ESDM: Konsumsi Listrik Nasional Masih Seperempat Negara Maju

Galih Gumelar, CNN Indonesia | Senin, 16/01/2017 10:55 WIB
ESDM: Konsumsi Listrik Nasional Masih Seperempat Negara Maju Dengan angka 956 per Kilowatt-hour (KWh) per kapita, konsumsi listrik Indonesia baru mencapai 23,9 persen dari konsumsi listrik negara maju. (ANTARA FOTO/M Agung Rajasa).
Jakarta, CNN Indonesia -- Kementerian Energi dan Sumber Daya Mineral (ESDM) menyebut konsumsi listrik nasional saat ini masih terbilang mini, yaitu seperempat dari indikator negara maju di dunia. Dengan angka 956 per Kilowatt-hour (KWh) per kapita, konsumsi listrik Indonesia baru mencapai 23,9 persen dari konsumsi listrik negara maju sebanyak 4 ribu KWh per kapita.

Wakil Menteri ESDM Arcandra Tahar mengungkapkan, peningkatan rasio elektrifikasi dan penyediaan listrik penting agar konsumsi listrik dalam negeri meningkat. Menurutnya, pertumbuhan ekonomi tidak memicu konsumsi listrik. Namun demikian, penambahan akses listrik justru membuat ekonomi semakin maju.

Pasalnya, listrik merupakan komponen utama di dalam proses produksi bagi manufaktur hingga Usaha Kecil Menengah (UKM). Hal itu, lanjut Arcandra, merupakan bukti bahwa konsumsi listrik berkorelasi positif dengan pertumbuhan ekonomi.

"Indonesia masih dalam tahap 900 per Kilowatt-hour (KWh) per kapita. Sementara, sebuah negara dikatakan maju kalau konsumsi listriknya 4 ribu per kapita. Artinya, Indonesia perlu usaha empat kali lipat agar bisa menuju negara maju," ujarnya, Senin (16/1).

Sayangnya, meningkatkan rasio elektrifikasi memang tidak mudah. Tengoklah, saat ini saja masih terdapat 2.519 desa yang belum teraliri listrik di Indonesia.

Apalagi sesuai perencanaan korporasi, PT PLN (Persero) hanya mampu mengalirkan listrik bagi 504 desa hingga 2019 mendatang. Dengan kata lain, perusahaan listrik pelat merah tersebut hanya bisa memfasilitasi 20 persen dari total desa yang belum memiliki listrik.

Arcandra sangat menyayangkan hal ini. Pasalnya, pemerintah memiliki target rasio elektrifikasi yang cukup ambisius.

Sekadar informasi saja, pemerintah menargetkan rasio elektrifikasi sebesar 97 persen pada 2019 mendatang. Sementara, rasio elektrifikasi hingga akhir 2016 mencapai 91,16 persen. Dengan kata lain, rasio elektrifikasi Indonesia baru mencapai 93,98 persen dari target.
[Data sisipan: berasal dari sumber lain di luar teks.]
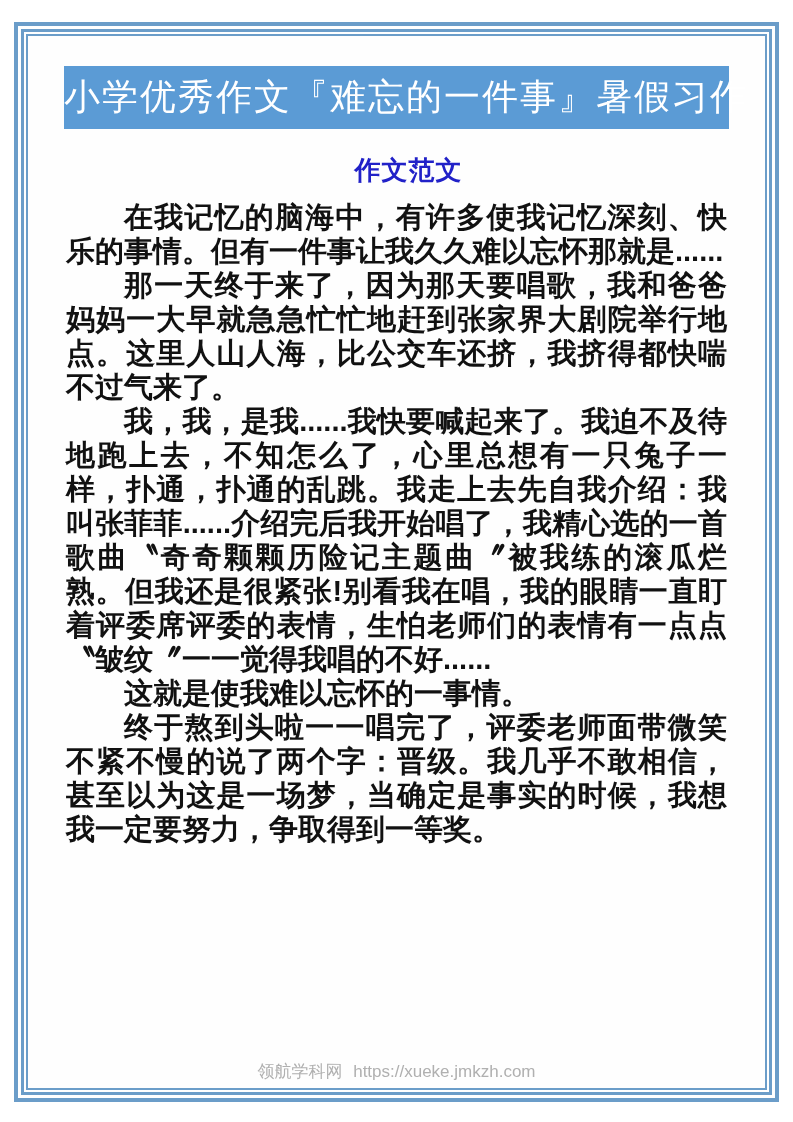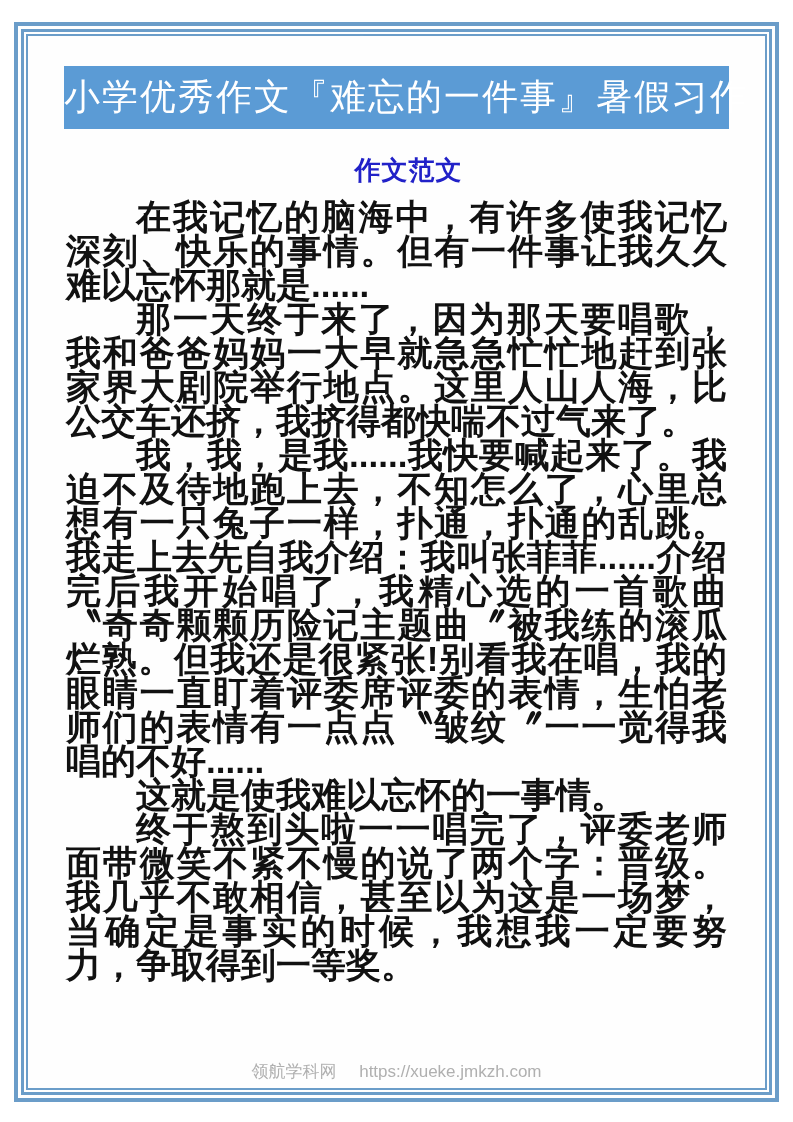--- a/index.html
+++ b/index.html
@@ -61,7 +61,7 @@
   .essay {
     padding: 0 38px;
     color: #111111;
-    font-size: 35px;
+    font-size: 29px;
     line-height: 34px;
     font-weight: 600;
     text-align: justify;

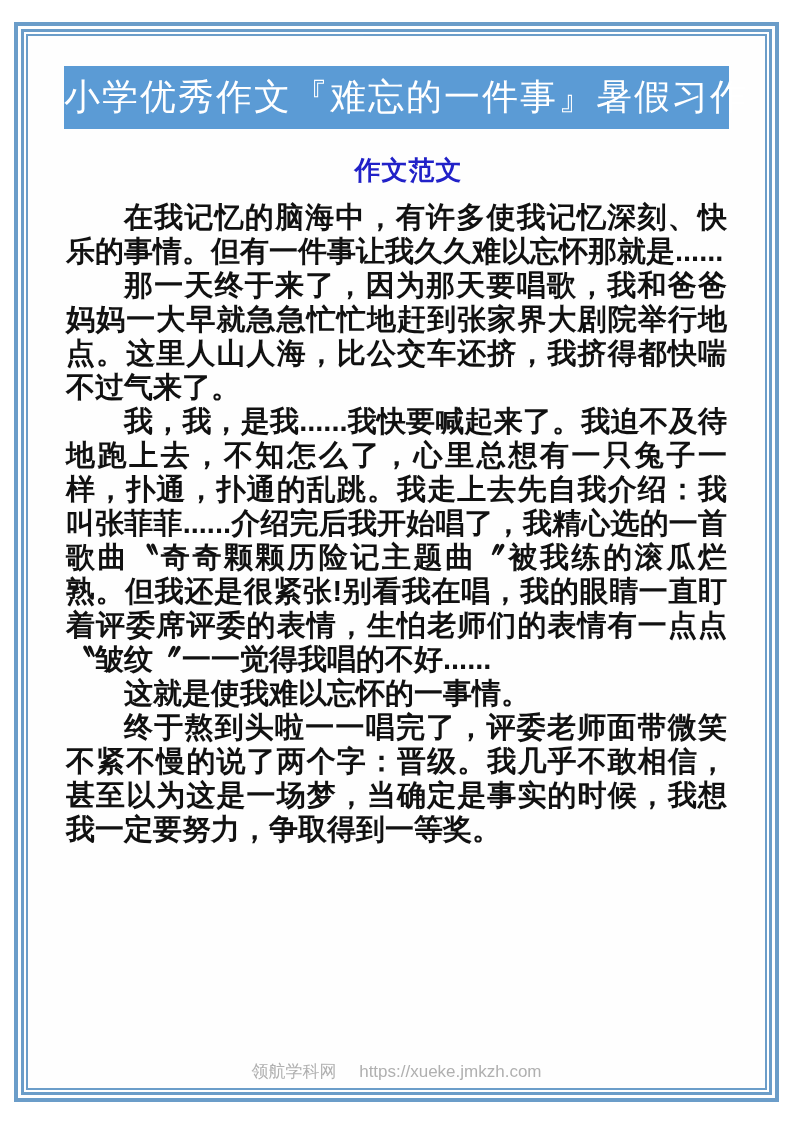--- a/index.html
+++ b/index.html
@@ -80,7 +80,7 @@
     font-size: 17px;
     font-weight: 400;
   }
-  .watermark span { margin: 0 9px; }
+  .watermark span { margin: 0 3px; }
 </style>
 </head>
 <body>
"PLN hanya mampu melistriki 500 desa. Terus, bagaimana pemerintah bisa mencapai rasio elektrifikasi tersebut? Kalau 500 mampu PLN kerjakan, maka sisa 2 ribu desa ini kami harapkan dengan badan usaha," tutur dia.

Atas alasan tersebut, sambung Arcandra, pemerintah kemudian menerbitkan Peraturan Menteri ESDM Nomor 38 Tahun 2016. Beleid tersebut menyebutkan pihak swasta bisa melakukan usaha penyediaan listrik yang terdiri dari pembangkitan, transmisi, distribusi, dan penjualan listrik ke konsumen dalam skala kecil.

Beleid ini diciptakan bukan untuk mengerdilkan PLN. Namun, pihak swasta perlu dilibatkan agar harga listrik bisa menjadi efisien, mengingat sistem ketenagalistrikannya dibuat dalam sistem bundling.

Jika memang swasta bisa masuk menggarap sektor ketenagalistrikan, ia meyakini rasio elektrifikasi bisa tercapai.

"Seandainya dunia usaha menjadi pengembang listrik swasta (Independent Power Producer/IPP) tanpa transmisi dan distribusi harga jual mungkin akan lebih mahal. Hal-hal ini yang perlu dilihat," kata Arcandra.

Kementerian ESDM menargetkan rasio elektrifikasi sebesar 92,75 persen pada akhir tahun ini. Untuk mencapai hal tersebut, maka konsumsi listrik ditarget 1.058 KWh per kapita dan tambahan pembangkit listrik bisa mencapai 4.487 Megawatt (MW).

Akhir tahun lalu, rasio elektrifikasi tercatat mencapai 91,16 persen dengan konsumsi mencapai 956 KWh per kapita dan tambahan pembangkit sebanyak 4.128 MW.